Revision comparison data
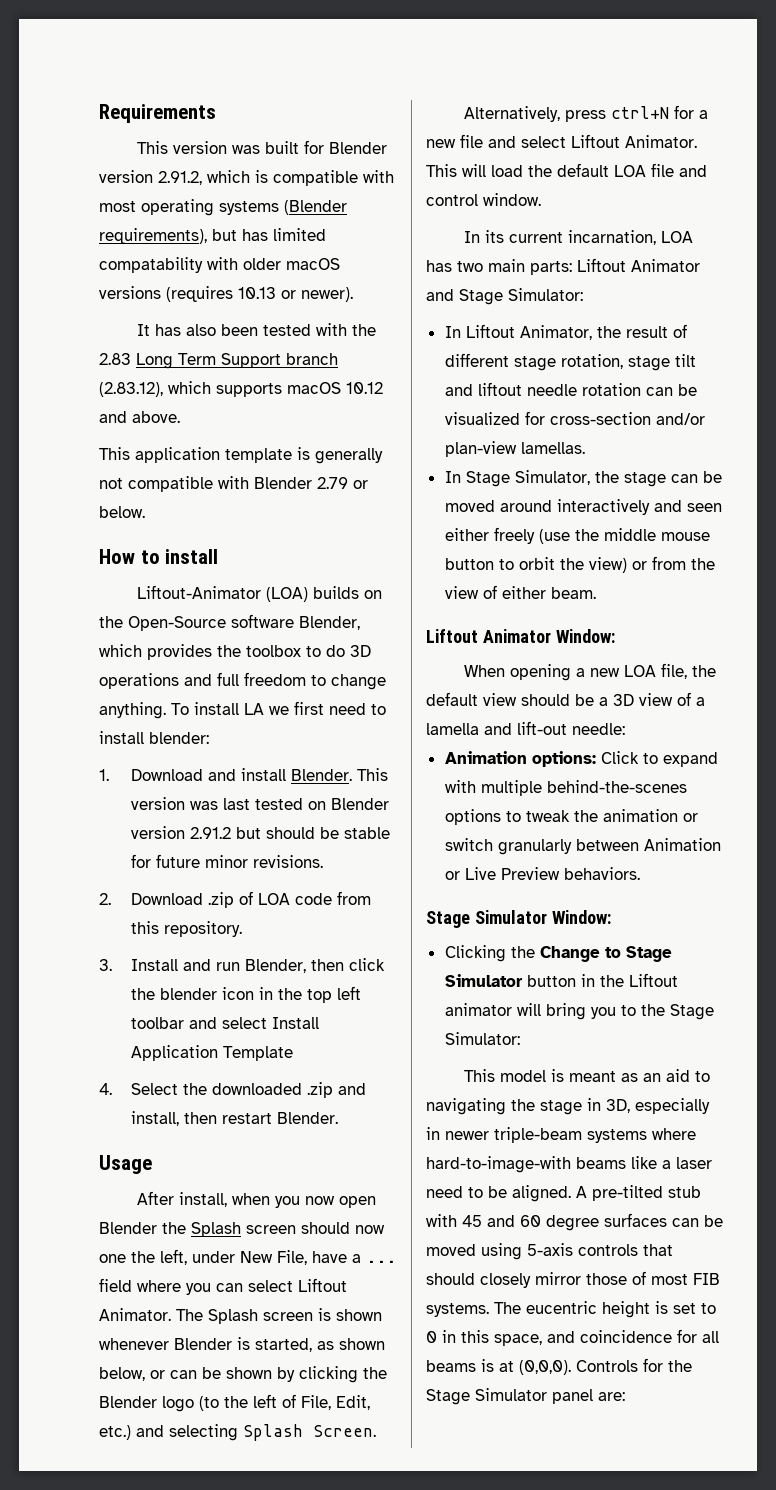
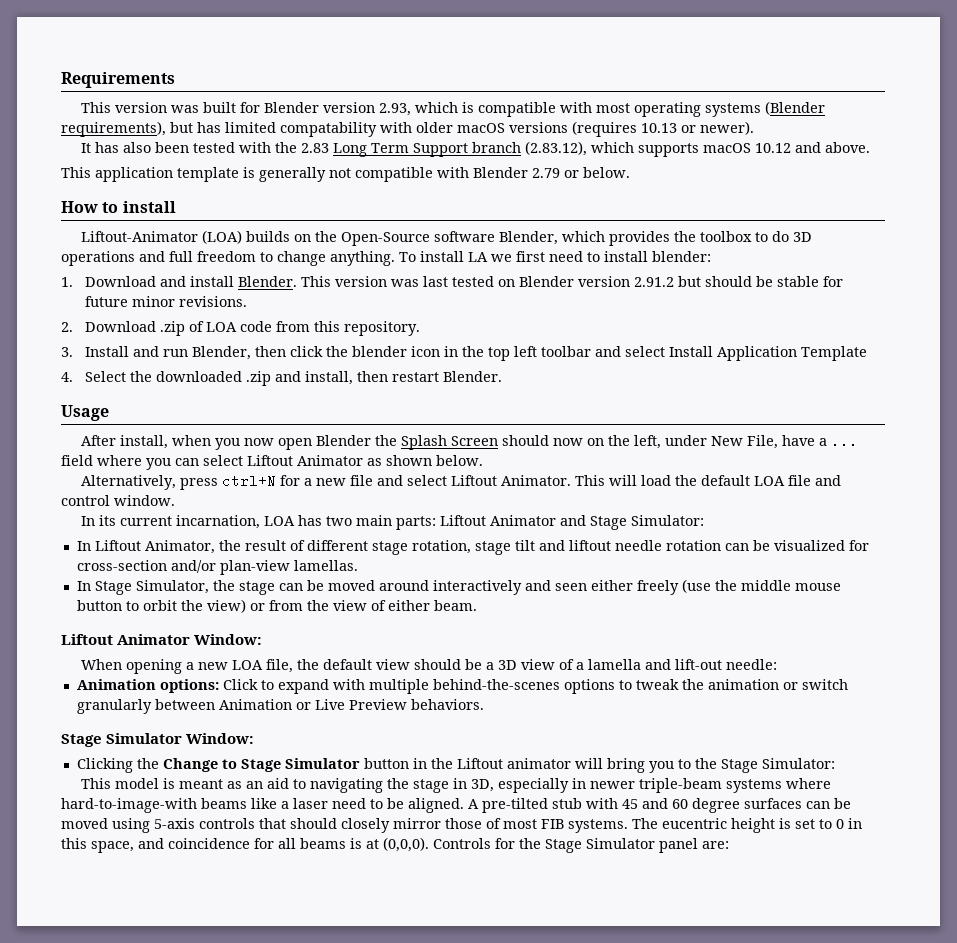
[158,171,202,185] 2.91.2, -> [378,103,411,116] 2.93,
[246,1225,296,1234] screen -> [450,436,498,446] Screen
[99,1254,126,1263] one -> [586,438,604,446] on
[99,1308,382,1324] [99,1337,385,1352] [99,1366,387,1383] [99,1394,370,1412] [99,1424,376,1441] Animator. The Splash screen is shown whenever Blender is started, as shown below, or can be shown by clicking the Blender logo (to the left of File, Edit, etc.) and selecting Splash Screen. -> [297,455,483,466] Animator as shown below.

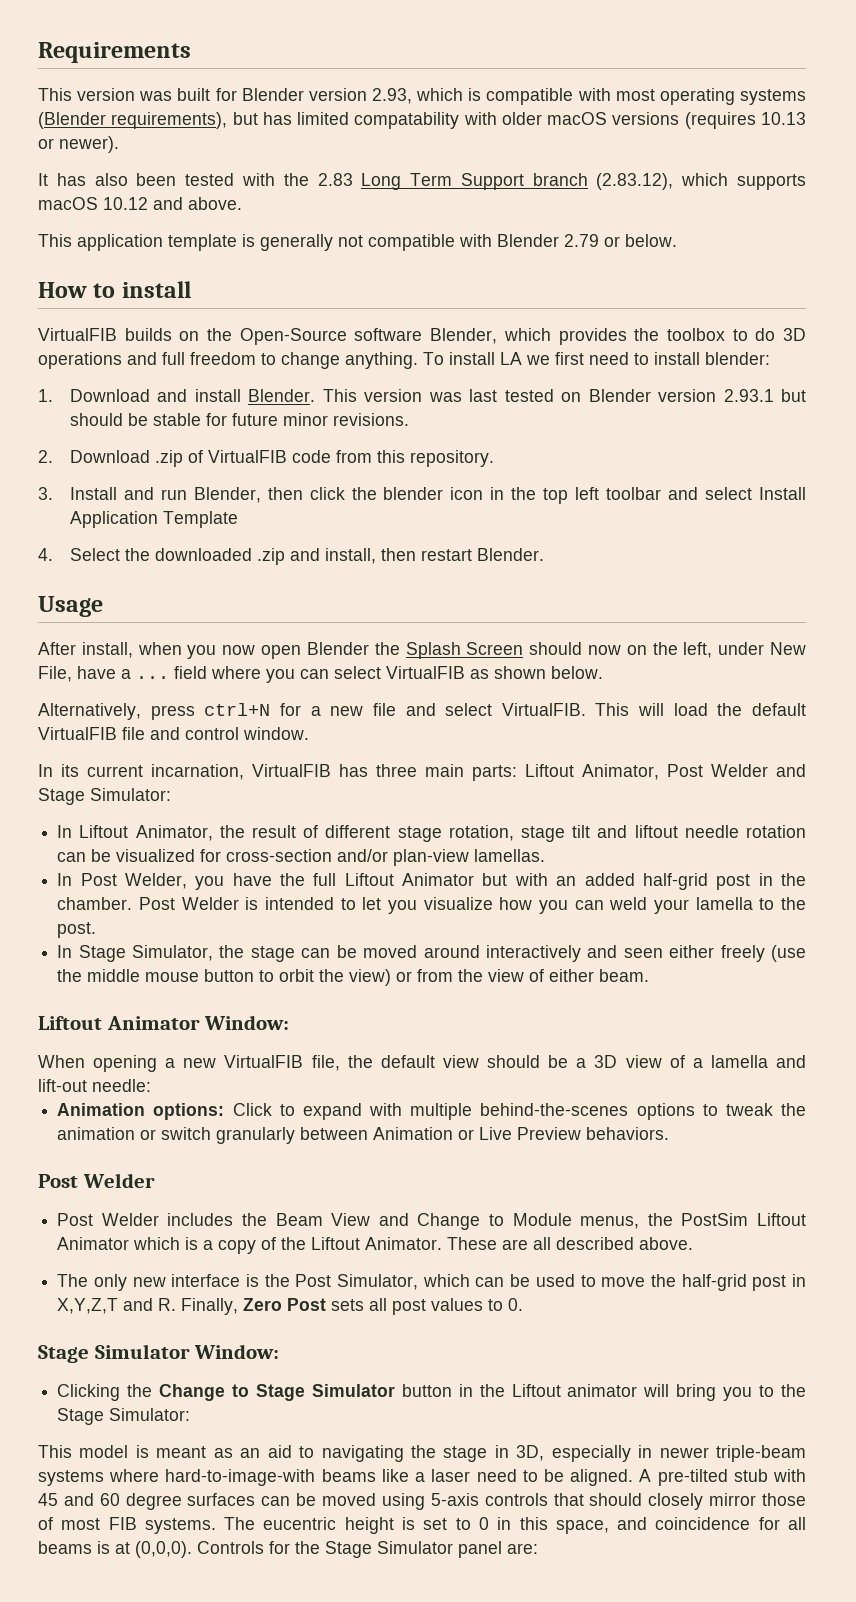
[80,230,242,244] Liftout-Animator (LOA) -> [38,328,117,341] VirtualFIB
[633,277,674,287] 2.91.2 -> [723,389,774,402] 2.93.1
[205,322,237,332] LOA -> [207,450,287,463] VirtualFIB
[247,455,363,466] Liftout Animator -> [386,666,465,679] VirtualFIB
[450,475,571,486] Liftout Animator. -> [501,703,586,716] VirtualFIB.
[753,476,785,486] LOA -> [38,727,117,740] VirtualFIB
[263,515,556,530] LOA has two main parts: Liftout Animator -> [252,764,768,781] VirtualFIB has three main parts: Liftout Animator, Post Welder
(358, 565) none -> [57,873,806,890] [57,897,806,914] [57,922,97,938] // In Post Welder, you have the full Liftout Animator but with an added half-grid post in the chamber. Post Welder is intended to let you visualize how you can weld your lamella to the post.
[231,660,263,670] LOA -> [224,1055,304,1068] VirtualFIB
(484, 704) none -> [38,1173,155,1188] [57,1213,806,1230] [57,1237,694,1254] [57,1274,807,1291] [57,1298,524,1315] // Post Welder // Post Welder includes the Beam View and Change to Module menus, the PostSim Liftout Animator which is a copy of the Liftout Animator. These are all described above. // The only new interface is the Post Simulator, which can be used to move the half-grid post in X,Y,Z,T and R. Finally, Zero Post sets all post values to 0.

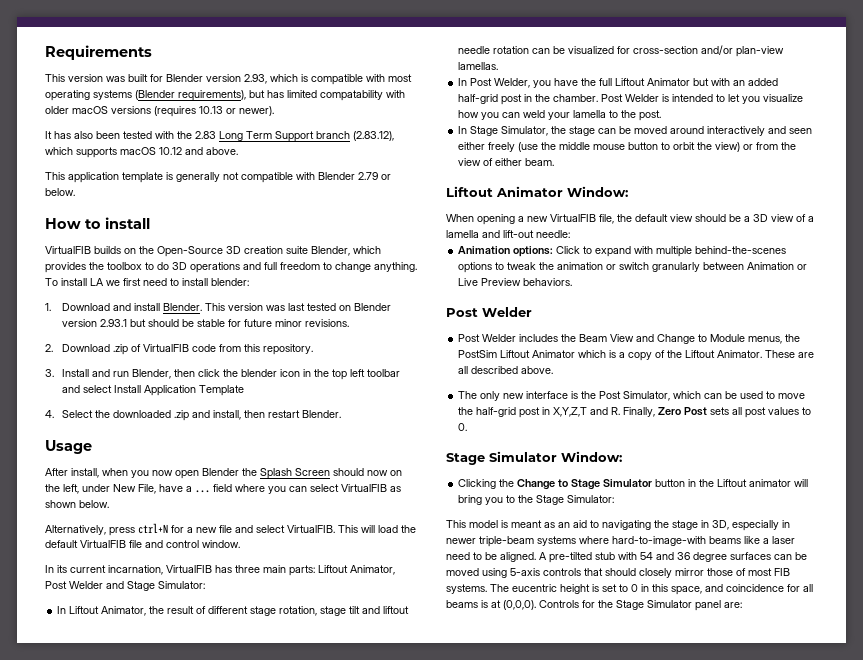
[354,328,423,341] software -> [226,246,308,254] 3D creation suite
[38,1493,120,1506] 45 and 60 -> [640,552,690,560] 54 and 36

= Task brief =
Which lines in the records above include the word "Screen"? Copy them out.

= Reply =
[246,1225,296,1234] screen -> [450,436,498,446] Screen
[99,1308,382,1324] [99,1337,385,1352] [99,1366,387,1383] [99,1394,370,1412] [99,1424,376,1441] Animator. The Splash screen is shown whenever Blender is started, as shown below, or can be shown by clicking the Blender logo (to the left of File, Edit, etc.) and selecting Splash Screen. -> [297,455,483,466] Animator as shown below.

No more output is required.